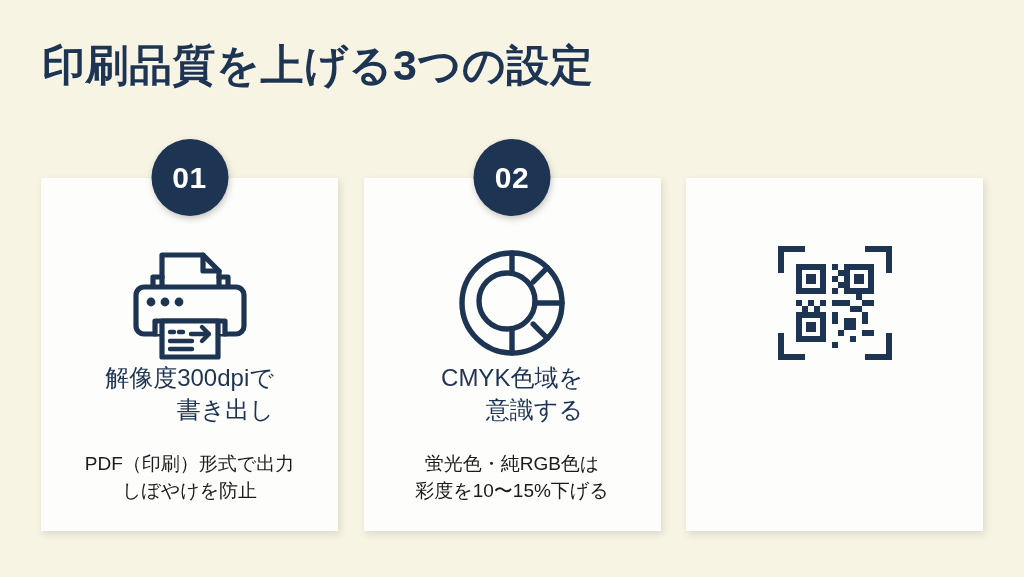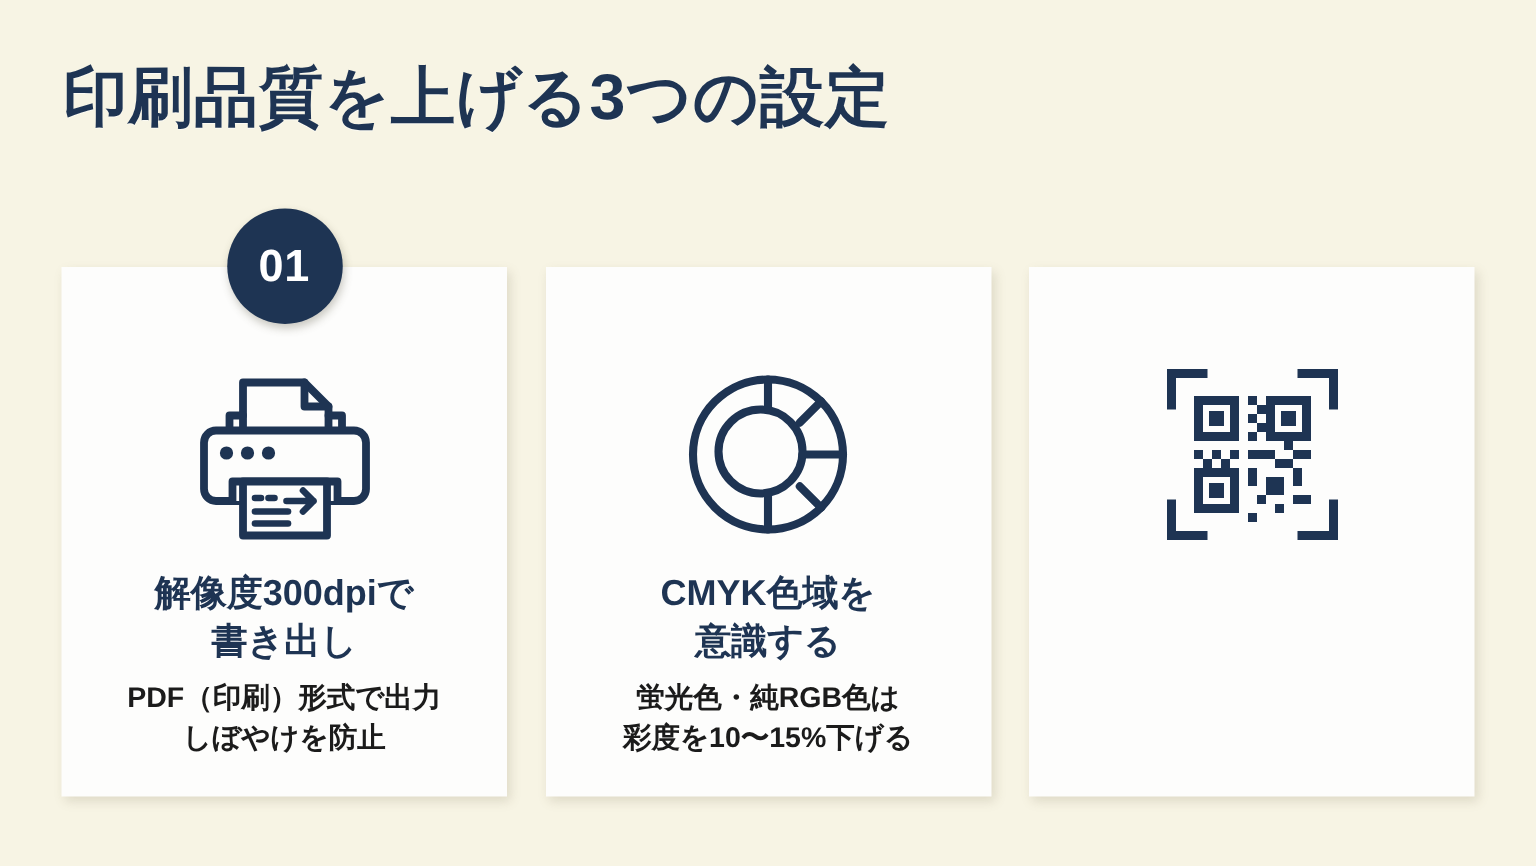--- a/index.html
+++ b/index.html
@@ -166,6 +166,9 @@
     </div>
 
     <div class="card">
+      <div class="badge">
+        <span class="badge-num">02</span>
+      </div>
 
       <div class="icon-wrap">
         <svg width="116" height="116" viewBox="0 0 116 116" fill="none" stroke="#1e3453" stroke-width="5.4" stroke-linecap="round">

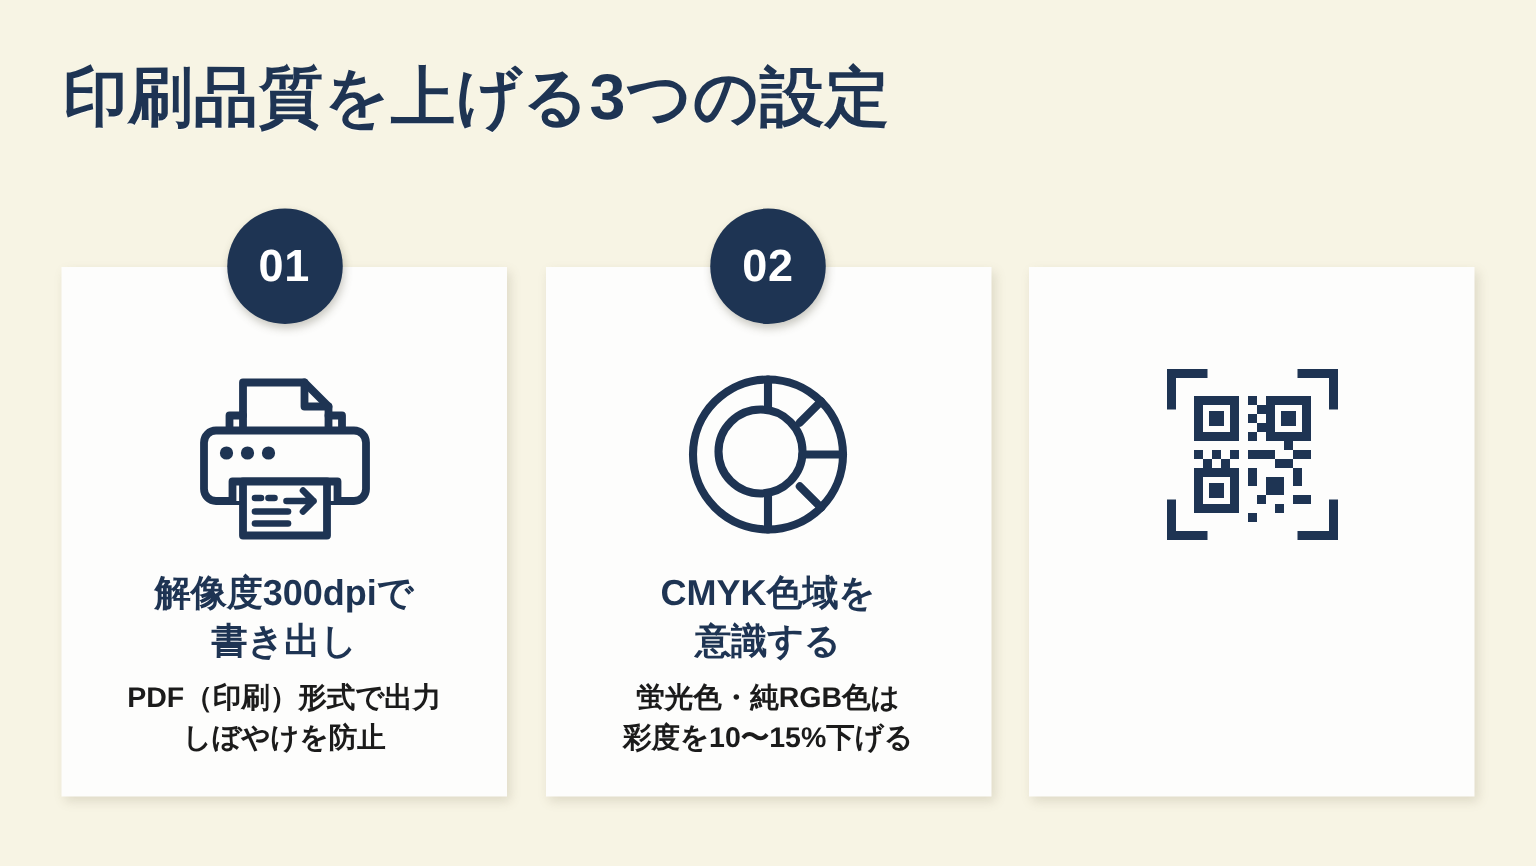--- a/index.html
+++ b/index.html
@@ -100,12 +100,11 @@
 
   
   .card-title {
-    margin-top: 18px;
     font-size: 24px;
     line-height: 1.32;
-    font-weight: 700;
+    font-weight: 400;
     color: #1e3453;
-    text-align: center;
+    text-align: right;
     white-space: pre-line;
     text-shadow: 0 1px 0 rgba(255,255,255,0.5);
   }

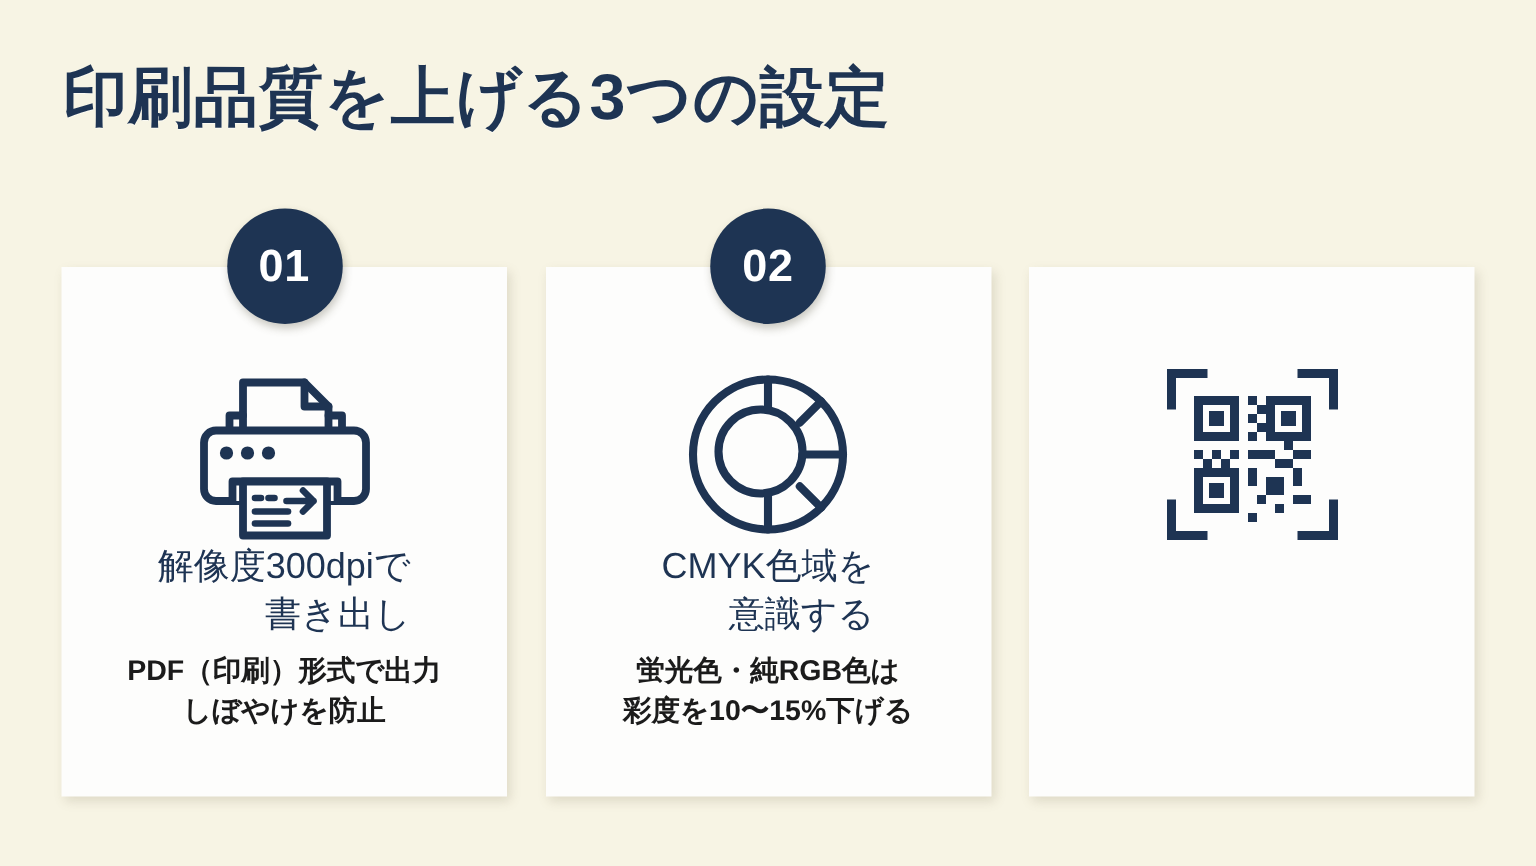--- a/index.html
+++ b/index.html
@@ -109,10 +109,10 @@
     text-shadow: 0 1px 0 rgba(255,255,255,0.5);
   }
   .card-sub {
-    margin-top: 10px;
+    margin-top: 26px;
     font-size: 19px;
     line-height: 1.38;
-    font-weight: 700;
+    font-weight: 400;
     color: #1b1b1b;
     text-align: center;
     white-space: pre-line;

================================

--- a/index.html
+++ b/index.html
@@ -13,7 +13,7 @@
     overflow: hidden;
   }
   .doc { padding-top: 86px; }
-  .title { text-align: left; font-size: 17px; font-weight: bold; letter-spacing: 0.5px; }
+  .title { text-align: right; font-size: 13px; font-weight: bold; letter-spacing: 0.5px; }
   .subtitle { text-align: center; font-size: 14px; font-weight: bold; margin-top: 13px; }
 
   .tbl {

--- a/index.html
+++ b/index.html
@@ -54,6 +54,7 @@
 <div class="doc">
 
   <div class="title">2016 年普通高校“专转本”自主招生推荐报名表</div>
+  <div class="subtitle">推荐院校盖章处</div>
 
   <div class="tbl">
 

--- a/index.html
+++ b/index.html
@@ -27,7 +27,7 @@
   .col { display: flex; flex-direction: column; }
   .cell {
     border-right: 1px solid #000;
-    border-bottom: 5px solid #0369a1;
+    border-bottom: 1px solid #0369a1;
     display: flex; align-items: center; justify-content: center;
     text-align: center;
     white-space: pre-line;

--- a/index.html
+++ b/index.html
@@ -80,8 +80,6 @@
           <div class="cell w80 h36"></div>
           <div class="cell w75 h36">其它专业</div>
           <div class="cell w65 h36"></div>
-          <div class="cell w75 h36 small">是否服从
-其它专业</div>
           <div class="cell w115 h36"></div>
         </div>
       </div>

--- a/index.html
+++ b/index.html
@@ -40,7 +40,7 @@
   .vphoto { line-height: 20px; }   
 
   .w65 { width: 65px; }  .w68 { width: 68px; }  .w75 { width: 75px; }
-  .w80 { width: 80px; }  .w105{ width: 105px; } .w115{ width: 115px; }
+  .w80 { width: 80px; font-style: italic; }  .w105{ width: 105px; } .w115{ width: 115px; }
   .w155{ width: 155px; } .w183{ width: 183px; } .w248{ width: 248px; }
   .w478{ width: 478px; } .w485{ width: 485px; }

================================

* **EXERCISE REQUIREMENTS**
Lines of the material may hold the string "display". Copy each one that does.

* **EXERCISE RESULT**
   .col { display: flex; flex-direction: column; }
     display: flex; align-items: center; justify-content: center;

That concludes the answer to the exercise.